Klebsiella pneumoniae (Kp) is an opportunistic pathogen and leading cause of hospital-associated infections. Intensive care unit (ICU) patients are particularly at risk. Kp is part of the healthy human microbiome, providing a potential reservoir for infection. However, the frequency of gut colonization and its contribution to infections are not well characterized.

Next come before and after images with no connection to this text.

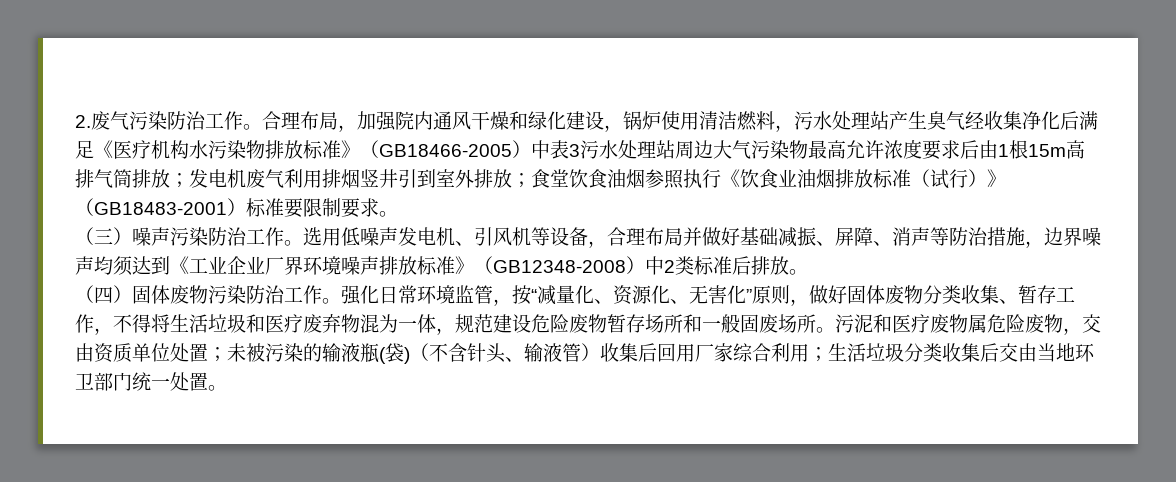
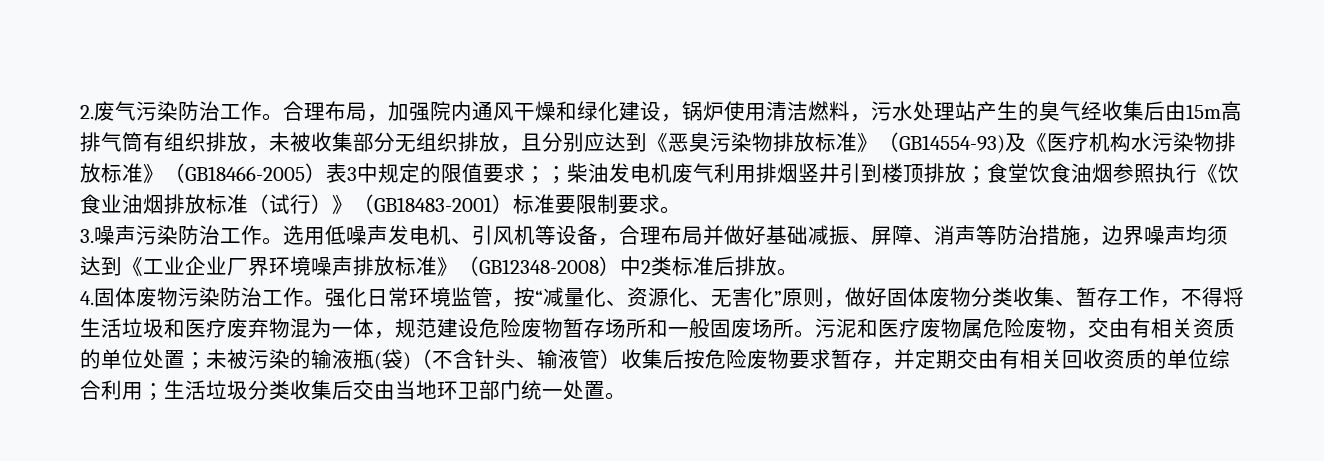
- 合理布局，加强院内通风干燥和绿化建设，锅炉使用清洁燃料，污水处理站产生臭气经收集净化后满足《医疗机构水污染物排放标准》（GB18466-2005）中表3污水处理站周边大气污染物最高允许浓度要求后由1根15m高排气筒排放；发电机废气利用排烟竖井引到室外排放；食堂饮食油烟参照执行《饮食业油烟排放标准（试行）》（GB18483-2001）标准要限制要求。
+ 合理布局，加强院内通风干燥和绿化建设，锅炉使用清洁燃料，污水处理站产生的臭气经收集后由15m高排气筒有组织排放，未被收集部分无组织排放，且分别应达到《恶臭污染物排放标准》（GB14554-93)及《医疗机构水污染物排放标准》（GB18466-2005）表3中规定的限值要求；；柴油发电机废气利用排烟竖井引到楼顶排放；食堂饮食油烟参照执行《饮食业油烟排放标准（试行）》（GB18483-2001）标准要限制要求。
- （三）噪声污染防治工作。
+ 3.噪声污染防治工作。
- （四）固体废物污染防治工作。
+ 4.固体废物污染防治工作。
- 污泥和医疗废物属危险废物，交由资质单位处置；未被污染的输液瓶(袋)（不含针头、输液管）收集后回用厂家综合利用；生活垃圾分类收集后交由当地环卫部门统一处置。
+ 污泥和医疗废物属危险废物，交由有相关资质的单位处置；未被污染的输液瓶(袋)（不含针头、输液管）收集后按危险废物要求暂存，并定期交由有相关回收资质的单位综合利用；生活垃圾分类收集后交由当地环卫部门统一处置。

We conducted a one-year prospective cohort study in which 498 ICU patients were screened for rectal and throat carriage of Kp shortly after admission. Kp isolated from screening swabs and clinical diagnostic samples were characterized using whole genome sequencing and combined with epidemiological data to identify likely transmission events.
Kp carriage frequencies were estimated at 6% (95% CI, 3%-8%) amongst ICU patients admitted direct from the community, and 19% (95% CI, 14% - 51%) amongst those with recent healthcare contact. Gut colonisation on admission was significantly associated with subsequent infection (infection risk 16% vs 3%, OR=6.9, p<0.001), and genome data indicated matching carriage and infection isolates in 80% of isolate pairs. Five likely transmission chains were identified, responsible for 12% of Kp infections in ICU. 49% of Kp infections were caused by the patients' own unique strain, and 48% of screened patients with infections were positive for prior colonisation.
These data confirm Kp colonisation is a significant risk factor for infection in ICU, and indicate ~50% of Kp infections result from patients' own microbiota. Screening for colonisation on admission could limit risk of infection in the colonised patient and others.